Bu Sene Basketbolda Yaşananlar veya Saçmalıklar Silsilesi Sezonu

*Ne demiştik, bir oyun olarak basketbol futboldan katbekat daha fazla seyir keyfi ve heyecan sunar ama futbol tarihselliği sayesinde taraftarlık duygusunu çok daha iyi beslediği için kraldır… Bu sene de basketbolu bir Efes taraftarı olarak takip ettim. Efes’in Euroleague finallerinde yaşadığım heyecan benzersizdi. Kaybettiğimizde hissettiğim yıkılmışım ben sendromu da uzun yıllardır hissetmediğim şeydi. Efes’le başlayalım.

*Üst üste iki sezon Euroleague şampiyonu olduktan sonra bu sene tarih yazma sezonuydu Efes için. Hiçbir takım three peat (three ve repeat kelimelerinden üretilmiştir) yapamamıştı. Avrupa’nın belki de tarihteki en iyi kısa ikilisi bizdeydi. Misic ve Larkin. Onları tuttuk. Üstüne Avrupa’nın en dominant oyuncularından birini aldık. Will Clyburn. CSKA’dayken her maç anamızı sikerdi. Onu aldık. Ayrıca Karşıyaka’dayken de her maç anamızı siken Mbaye’yi de almıştık. Ben üçleme kesin diye bakıyordum. Takım kendisini güle oynaya play-off’lara atacaktı. Bir şekilde F4’e gelecektik. Ve Efes F4’deyse herkes ne olacağını biliyordu. Ama olmadı. Misic, Larkin ve Clyburn arasında ego savaşları çıktı. Anladık ki iki süperstarın varsa üçüncü dengeleri bozar. Onun yerine bir çok iyi beş numara alınmalıydı. Olmadı.

*Ama neden olmadı. İşte ilk defa bu sezon gördüğüm saçmalıklar silsilesi sebebiyle olmadı. Altı, yedi maçta son çeyrekte bir, iki dakika içinde 10 sayılık farktan maç verdik. Pat pat pat attılar ve öne geçtiler. 20 sayı öne geçtiğimiz iki maçı da verdik. Sonuncu Alba Berlin’e son saniye takip smacıyla maç verdik. Bu maçların yarısı kazanılsaydı Efes play-off’taydı ve herkes ondan sonra ne olacağını biliyordu.

*FB de saçmalıklarla dolu bir sezon yaşadı. İlk 12 maçta 11 galibiyetle lider oldular. Ama kesinlikle lider olabilecek bir takım değildi. Sonra normale döndüler ve bir şekilde play-off yaptılar.
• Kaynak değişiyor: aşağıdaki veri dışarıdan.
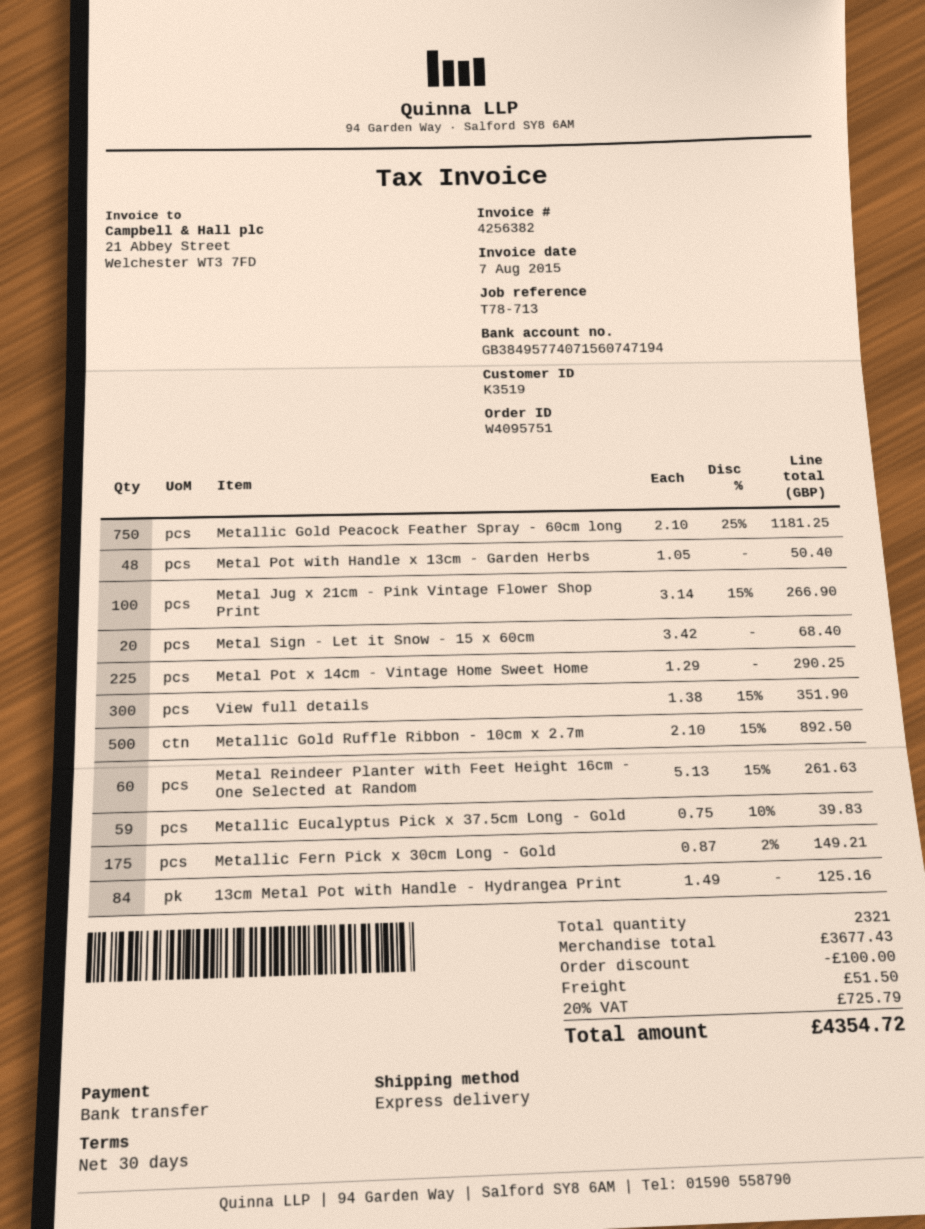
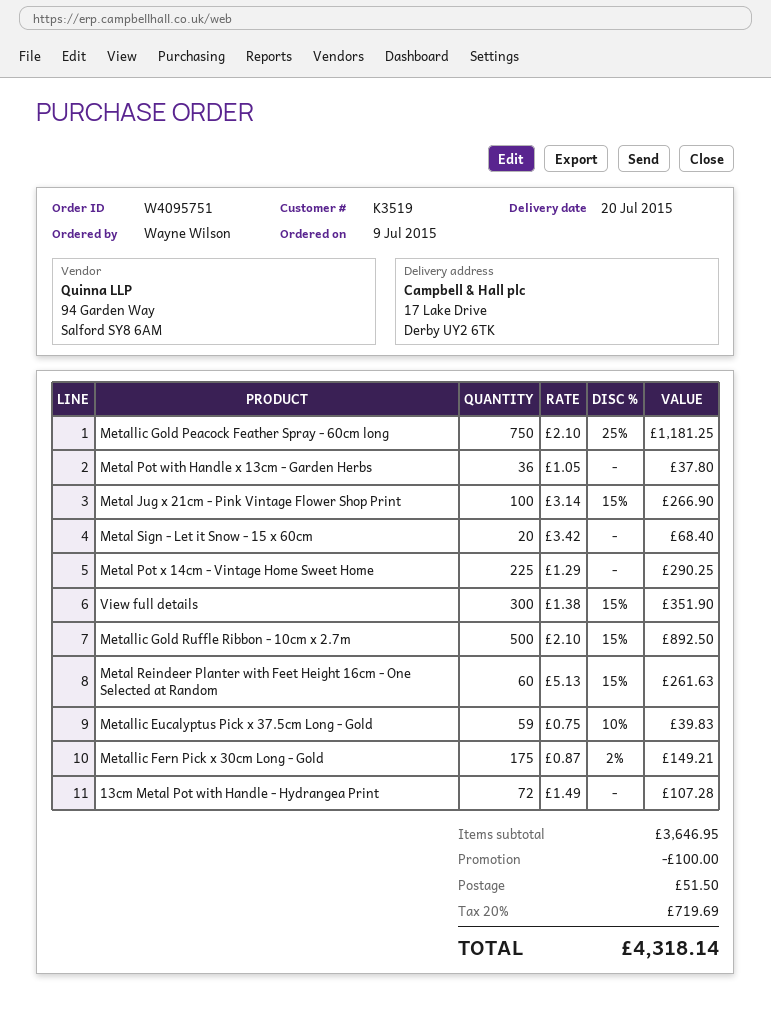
Metal Pot with Handle x 13cm - Garden Herbs: 48 x 1.05 = 50.40 -> 36 x 1.05 = 37.80
13cm Metal Pot with Handle - Hydrangea Print: 84 x 1.49 = 125.16 -> 72 x 1.49 = 107.28
subtotal: 3677.43 -> 3646.95
tax: 20% = 725.79 -> 20% = 719.69
total: 4354.72 -> 4318.14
Hiç şansları yoktu ama seriyi beşinci maça taşıdılar. İstanbul’daki maçta son salisede eski oyuncuları Sloukas iki kişinin arasından bakmadan attı ve üçlükle maçı kazandılar. Yani f4 yapıyorlardı neredeyse.

*Bir diğer saçmalık da Real Madrid Partizan serisinde yaşandı. Neden bana Obradovic gibi bir adamın TR’ye geldiğini 2013’te söylemediniz? Partizan tarihte ilk defa 0-2 yaptı seride. O son maçta Realliler “Orospu Cocukluğu” taktiğini devreye soktular. Kavga çıkarttılar. En iyi adamları ceza aldı Partizan’ın. Belgrad’da bri maç yetecekken, maçtan önce bir ergen okul basıp 8 çocuğu taradı ve bu travma maça etki etti. Sonra Madrid’deki beşinci maçta Partizan 18 sayılık farktan maç verdi. Son dakikaları yaşlı adamlarla oynadı Real Madrid koçu ve istediğini aldı.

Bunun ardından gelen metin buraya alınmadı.